Competitive Markets & Firm Behaviour

AQA Specification

Market Structures Compared

Perfect Competition

  • Many small firms, identical products
  • Perfect information, no barriers to entry
  • Firms are price takers (horizontal AR=MR)
  • Normal profit in long run (supernormal competed away)
  • Allocatively efficient (P=MC) & productively efficient (min AC)

Monopoly

  • Single firm, unique product, no close substitutes
  • High barriers to entry (legal, economies of scale)
  • Price maker (downward-sloping AR, MR below AR)
  • Can earn supernormal profit in long run
  • Allocatively inefficient (P>MC) & productively inefficient

Monopolistic Competition

  • Many firms, differentiated products
  • Low barriers to entry/exit
  • Some price-setting power due to differentiation
  • Normal profit in long run (entry erodes supernormal)
  • Not productively or allocatively efficient

Oligopoly

  • Few large firms dominate (high concentration ratio)
  • Interdependence — firms consider rivals' reactions
  • High barriers to entry
  • Non-price competition common (branding, quality)
  • Kinked demand curve / game theory models

Key Cost & Revenue Concepts

ConceptFormulaMeaning
Total Cost (TC)FC + VCAll costs of production
Average Cost (AC)TC ÷ QCost per unit
Marginal Cost (MC)ΔTC ÷ ΔQCost of one more unit
Total Revenue (TR)P × QTotal income from sales
Average Revenue (AR)TR ÷ QRevenue per unit (= price)
Marginal Revenue (MR)ΔTR ÷ ΔQRevenue from one more unit

Key Relationships

MC crosses AC at its minimum

When MC < AC, average cost is falling.

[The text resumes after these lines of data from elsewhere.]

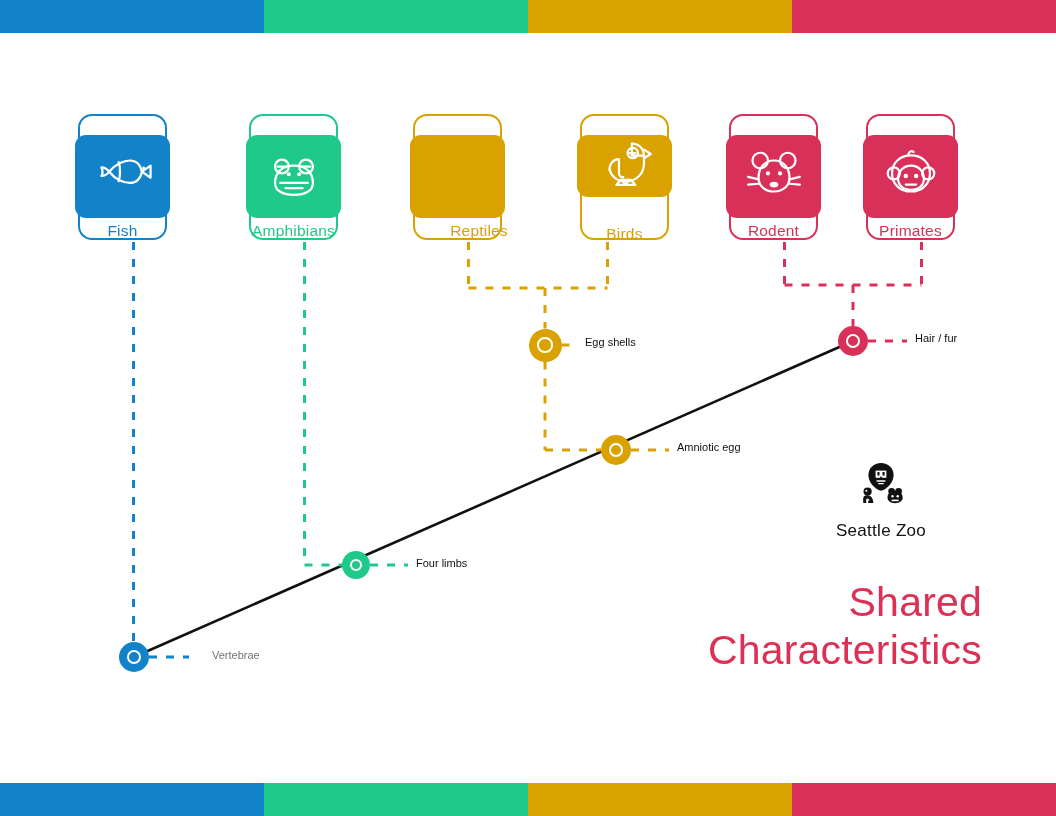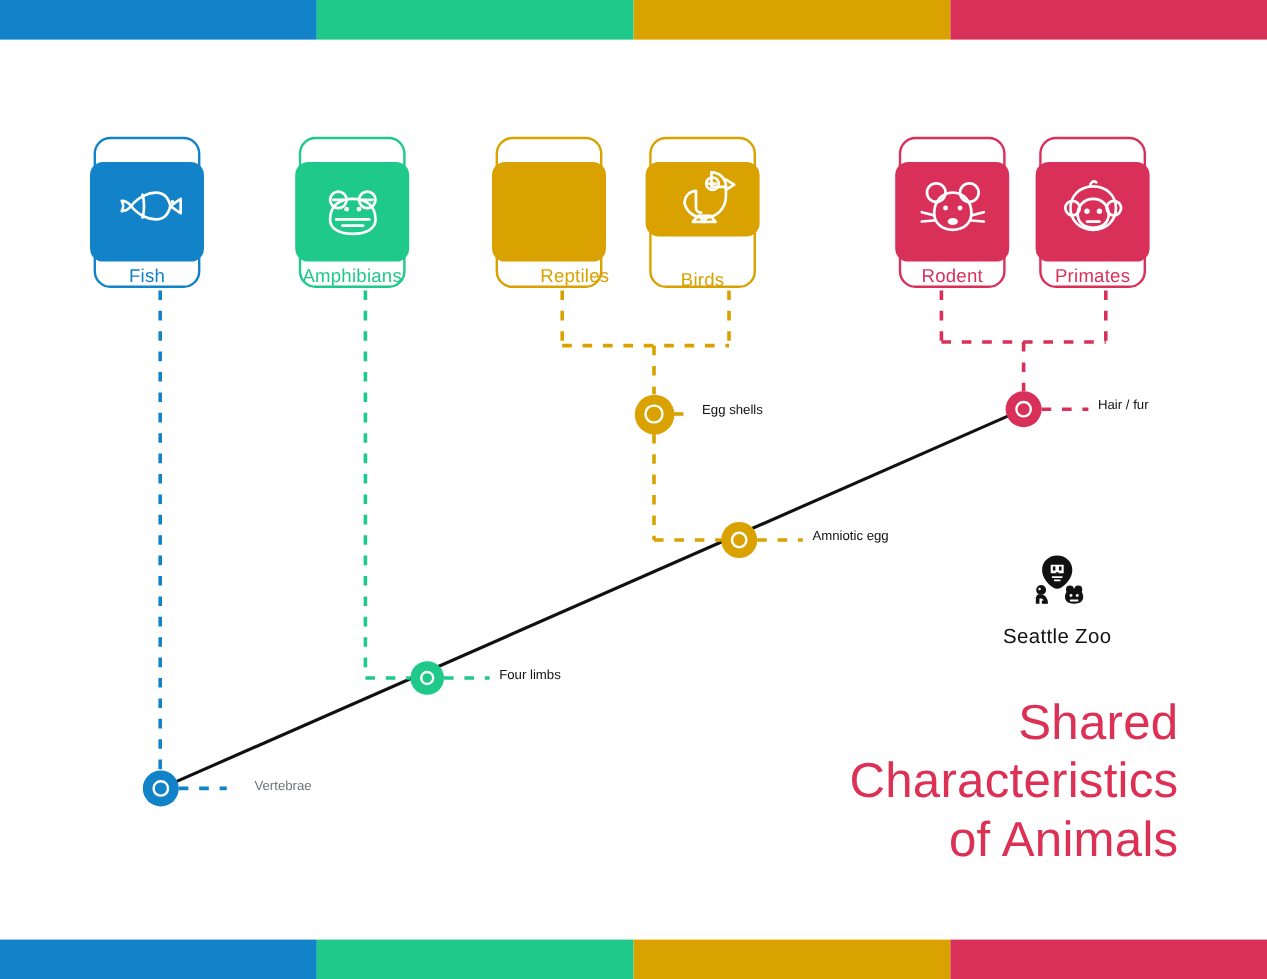"Birds" div.card { left: 541px -> 580px }
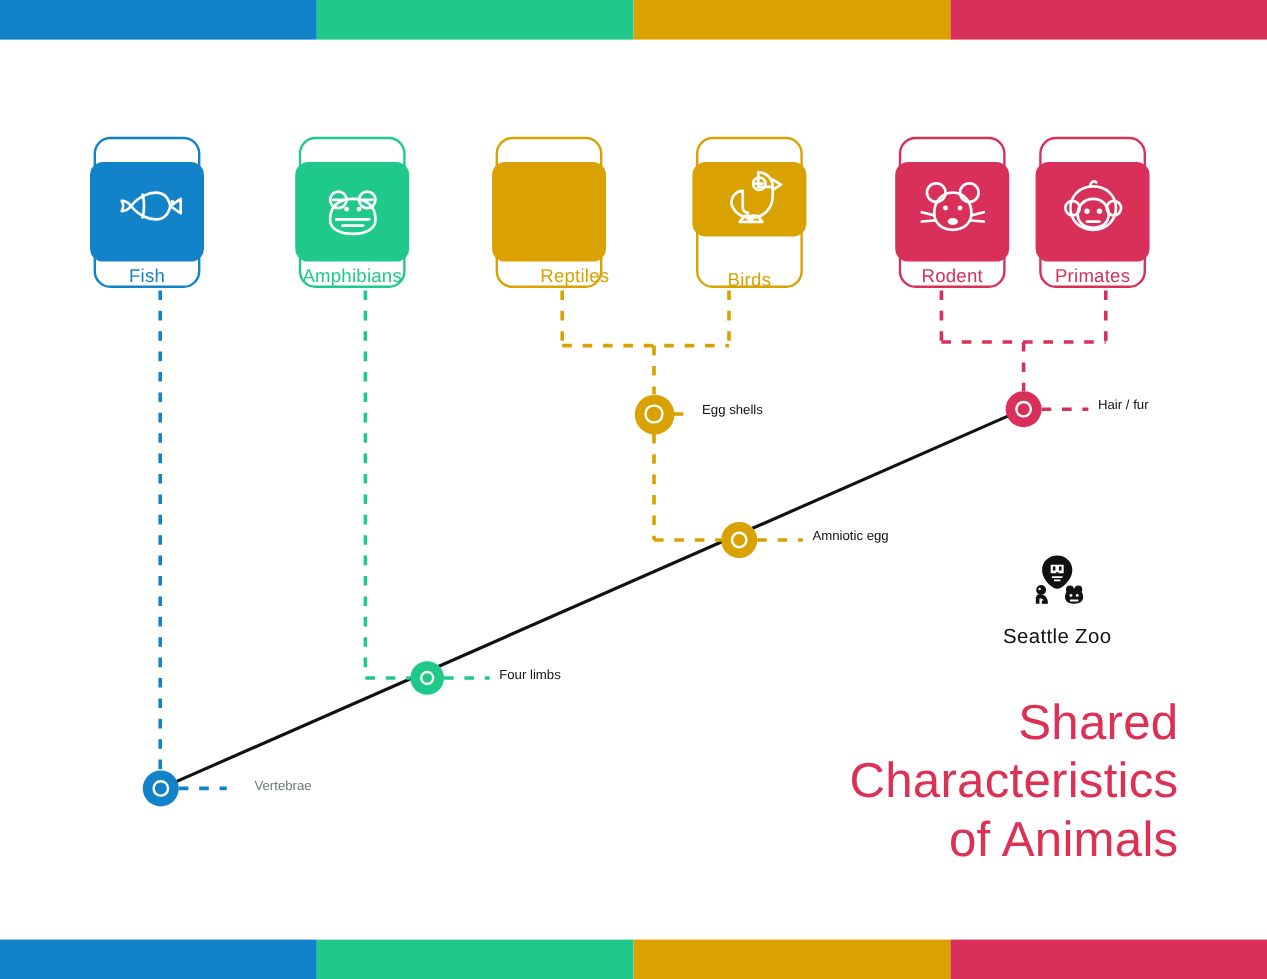"Rodent" div.card { left: 749px -> 729px }
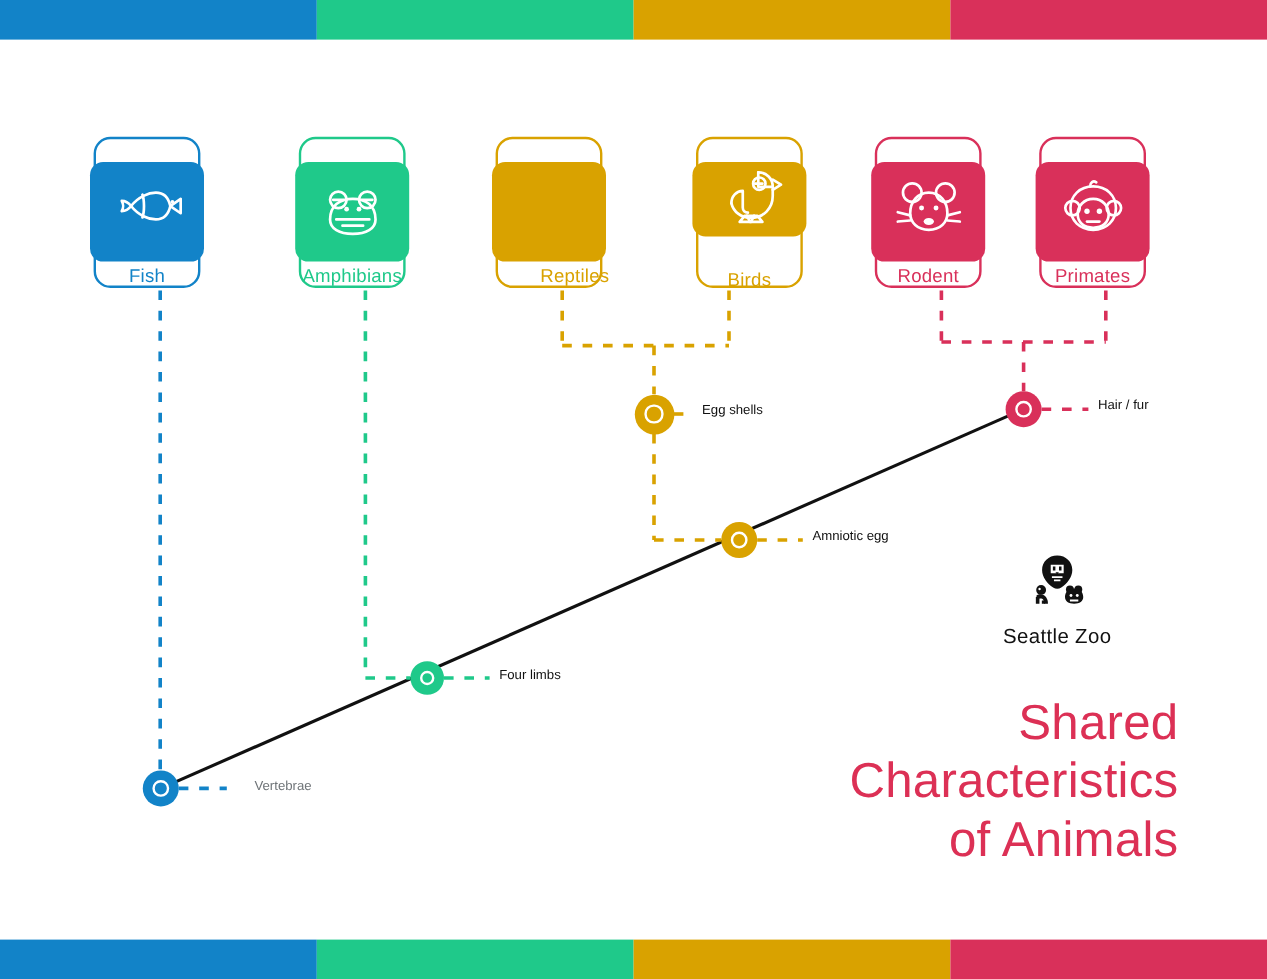"of Animals" span { html: <span>of Animals</span> -> none }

When MC > AC, average cost is rising. MC intersects AC at the lowest point.

Economies of scale

As output increases, long-run AC falls due to: technical, managerial, purchasing, financial, and marketing economies. Beyond optimal output → diseconomies.

Law of diminishing returns

Short run: as more variable factor (labour) is added to a fixed factor (capital), eventually each extra worker adds less to output. MC rises.

Profit Maximisation & Decision Rules

Profit maximisation: MC = MR
Firms produce where marginal cost equals marginal revenue. At any output below this, MR > MC so producing more adds to profit. Above this, MC > MR so each extra unit reduces profit.
Supernormal profit: AR > AC
Total profit = (AR − AC) × Q. If AR > AC at the profit-maximising output, the firm earns supernormal profit (above normal profit). In perfect competition this is competed away in the long run.
Loss-making: AR < AC
If AR < AC, the firm is making a loss. It should continue in the short run ONLY if AR > AVC (covering variable costs and contributing to fixed costs). If AR < AVC → shutdown immediately.

Shutdown Decision

Short run: AR ≥ AVC → Continue

If revenue covers variable costs and makes some contribution to fixed costs, it's better to continue than shut down (which still incurs fixed costs).

Short run: AR < AVC → Shutdown

Revenue doesn't even cover variable costs. Every unit produced increases losses. Better to shut down and only pay fixed costs.

Long run: AR < AC → Exit market

In the long run, all costs are variable. If the firm can't cover total average costs, it should leave the industry.
AQA exam tip: When analysing profit/loss diagrams: (1) identify MC=MR to find profit-maximising output, (2) compare AR and AC at that output to determine profit/loss, (3) if making a loss, compare AR with AVC to determine shutdown decision. Always show your reasoning on the diagram with clear labels.